Daripada perasaan ini jadi sebuah kesalahan, Ai minta dihalalkan. Fiki juga
sudah bisa menafkahi dirinya dengan menjadi penulis lepas dan membuka usaha
sendiri. Itu tanda dia sudah sanggup bertanggungjawab dengan kehidupannya”,
pendapat Aishi tentang Fiki begitu jelas.
“Karena Ai anak Ayah Ari dan Bunbun,
mungkin ini alasan ketidakberanian Fiki meminta Ai. Ai mau saat kuliah nanti
tenang karena tidak ada lagi yang akan mengganggu setelah mengetahui Ai sudah
menikah. Ai sudah istikhoroh dan meminta pendapat Kakek sebelum meminta Ayah
Ari dan Bunbun”, sambung Aishi.
“Sekarang kita sarapan dulu, Ayah akan
cari saat yang tepat untuk bicara dari hati ke hati dengan Fiki. Bunbun dan
Bapak bantu berdoa minta yang terbaik”, ucap Ari.
Selesai sarapan, semua orang rumah
pergi untuk beraktifitas. Aku merasa telah lama tidak membuka sekotak kenangan
yang Ratu tinggalkan untuk ku dan Aishi. Beberapa foto kami, setitik air di
sudut mata ku mengalir pelan.
“Ratu, Ai sudah besar sekarang. Insya
Allah menjadi seorang wanita soliha yang memuliakan mu dengan kebaikannya.

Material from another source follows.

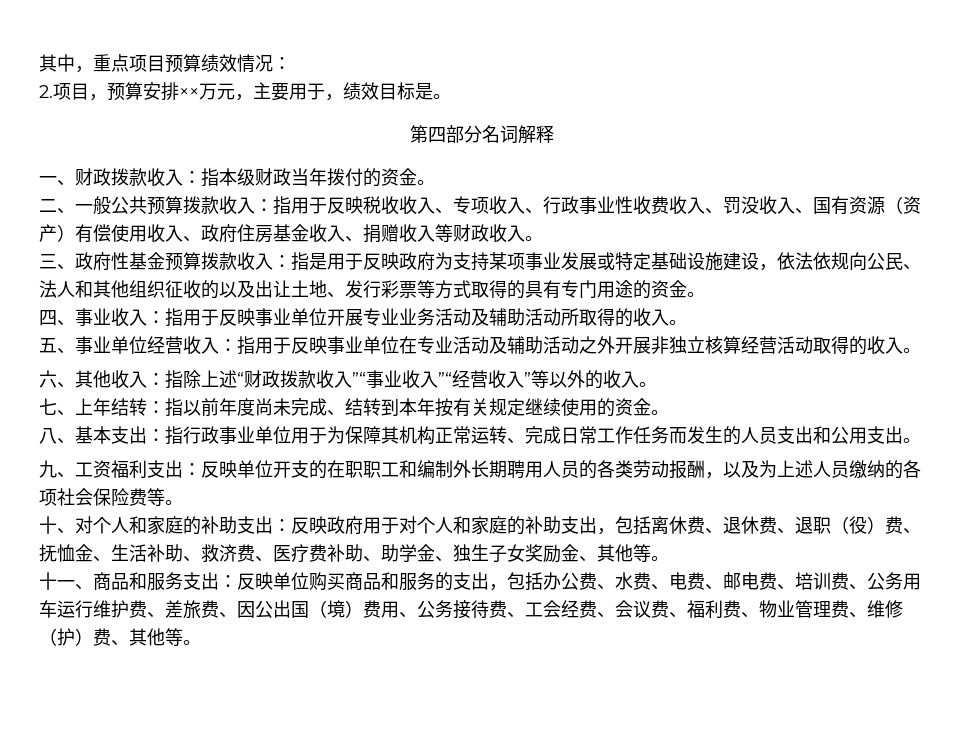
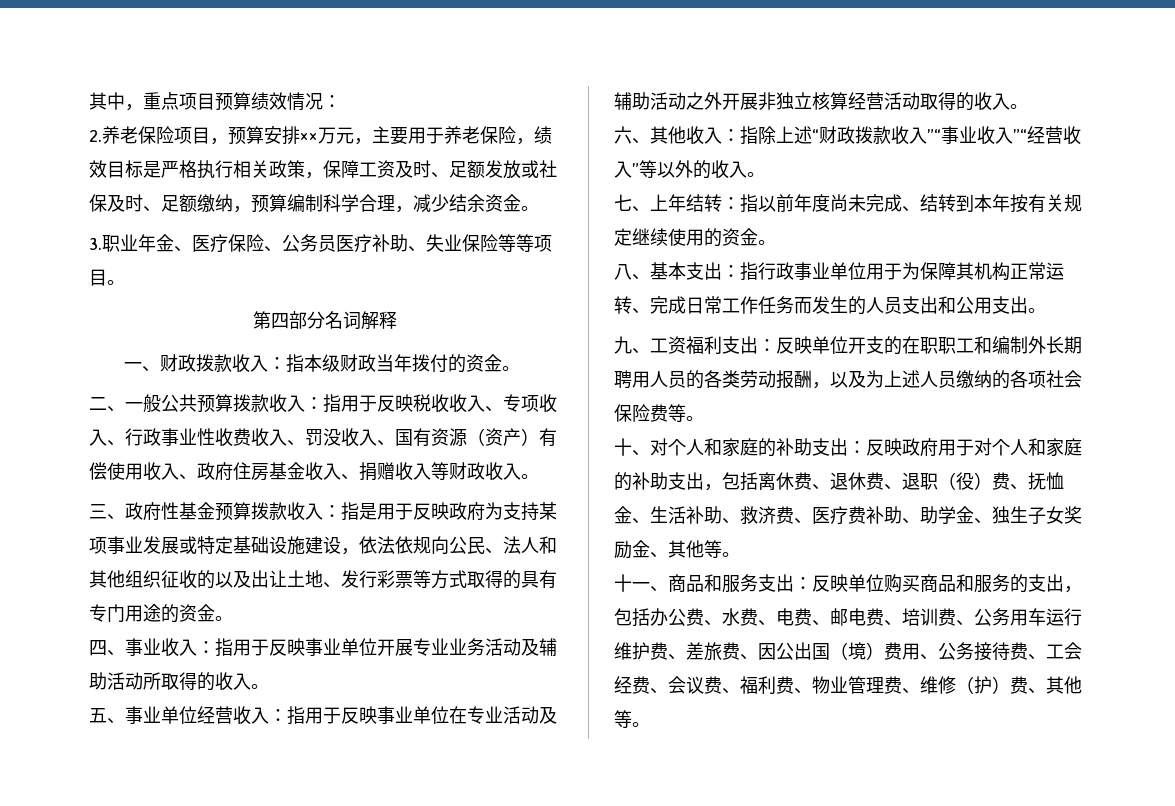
- 2.项目，预算安排××万元，主要用于，绩效目标是。
+ 2.养老保险项目，预算安排××万元，主要用于养老保险，绩效目标是严格执行相关政策，保障工资及时、足额发放或社保及时、足额缴纳，预算编制科学合理，减少结余资金。
+ 3.职业年金、医疗保险、公务员医疗补助、失业保险等等项目。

Dalam waktu dekat, dia akan menikah dan membangun istananya. Ai semakin cantik
dengan kecerdasan dan keikhlasannya berjuang untuk anak-anak di rumah
singgah...”.
Aku tak mampu lagi berkata-kata, air
mata ku semakin deras mengalir. Saat Ari memeluk ku dari belakang, setelah
mendengar keberadaan ku di kamar. Aku merindukan Ratu.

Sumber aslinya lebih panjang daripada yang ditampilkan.